▸ **PROBLEM TO SOLVE**
From the first line to the last, output the data exactly as it stands, minus its pictures.

▸ **Records excerpted from a collection**
══════════════════════════════

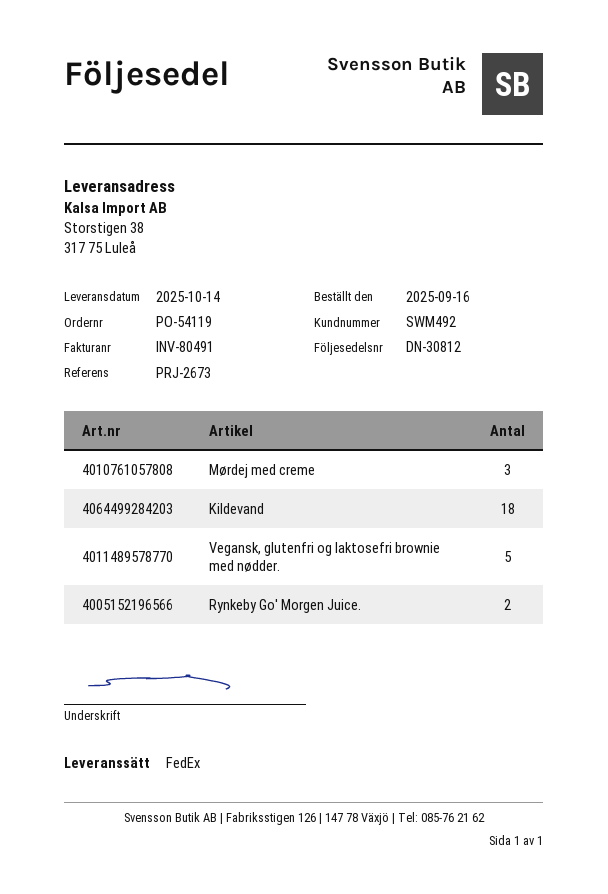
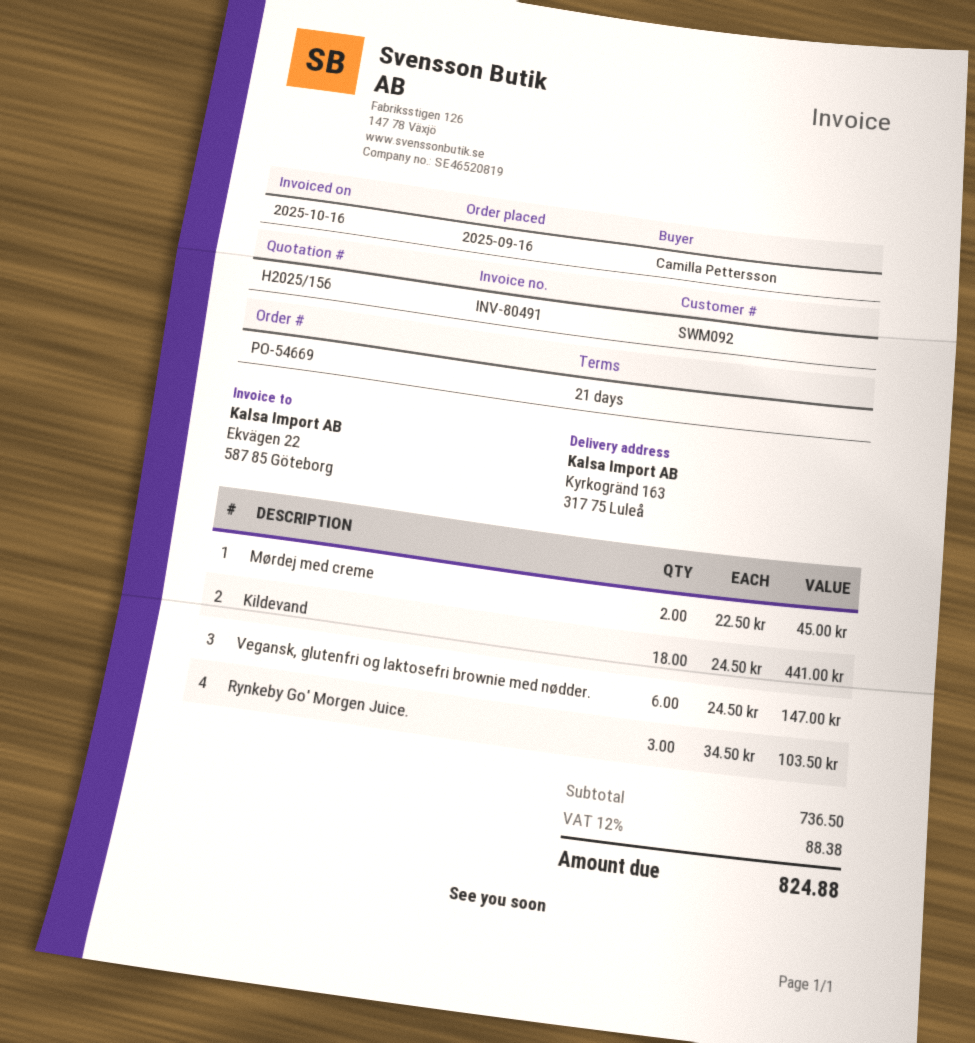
order number: PO-54119 -> PO-54669
customer number: SWM492 -> SWM092
ship to: Storstigen 38, 317 75 Luleå -> Kyrkogränd 163, 317 75 Luleå
Mørdej med creme: 3 -> 2
Vegansk, glutenfri og laktosefri brownie med nødder.: 5 -> 6
Rynkeby Go' Morgen Juice.: 2 -> 3

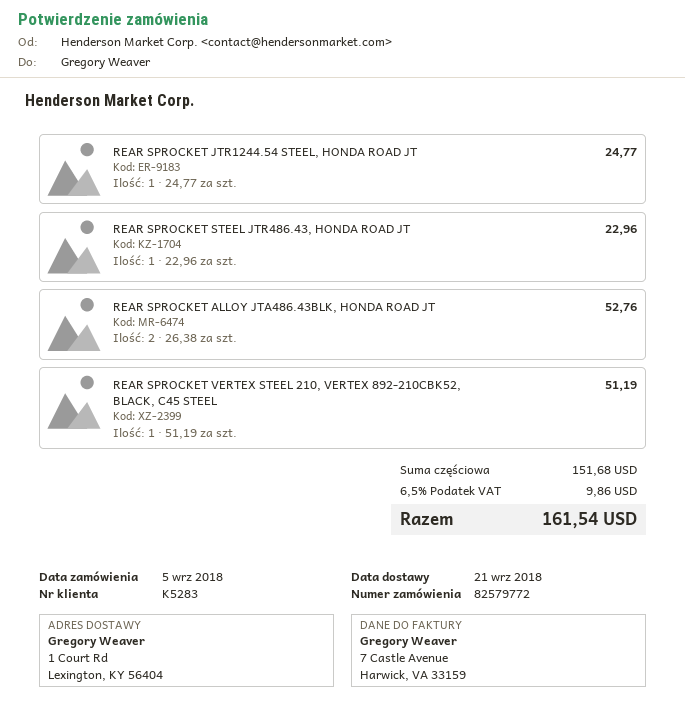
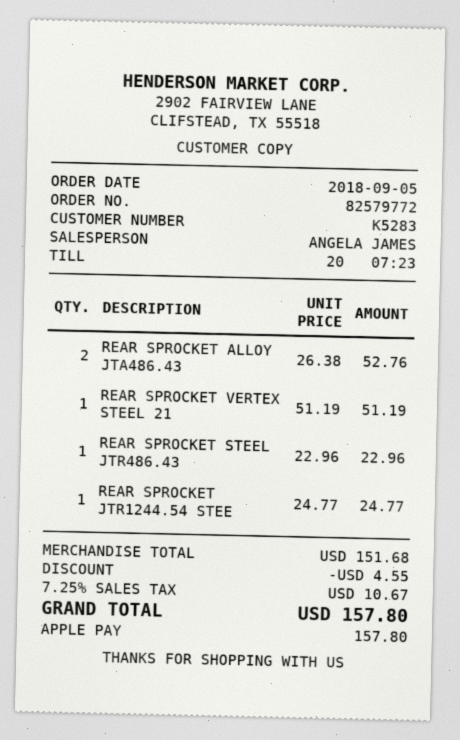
discount: none -> 4.55
tax: 6.5% = 9.86 -> 7.25% = 10.67
total: 161.54 -> 157.80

══════════════════════════════

▸ **EXPECTED ANSWER**
order number: PO-54119 -> PO-54669
customer number: SWM492 -> SWM092
ship to: Storstigen 38, 317 75 Luleå -> Kyrkogränd 163, 317 75 Luleå
Mørdej med creme: 3 -> 2
Vegansk, glutenfri og laktosefri brownie med nødder.: 5 -> 6
Rynkeby Go' Morgen Juice.: 2 -> 3

discount: none -> 4.55
tax: 6.5% = 9.86 -> 7.25% = 10.67
total: 161.54 -> 157.80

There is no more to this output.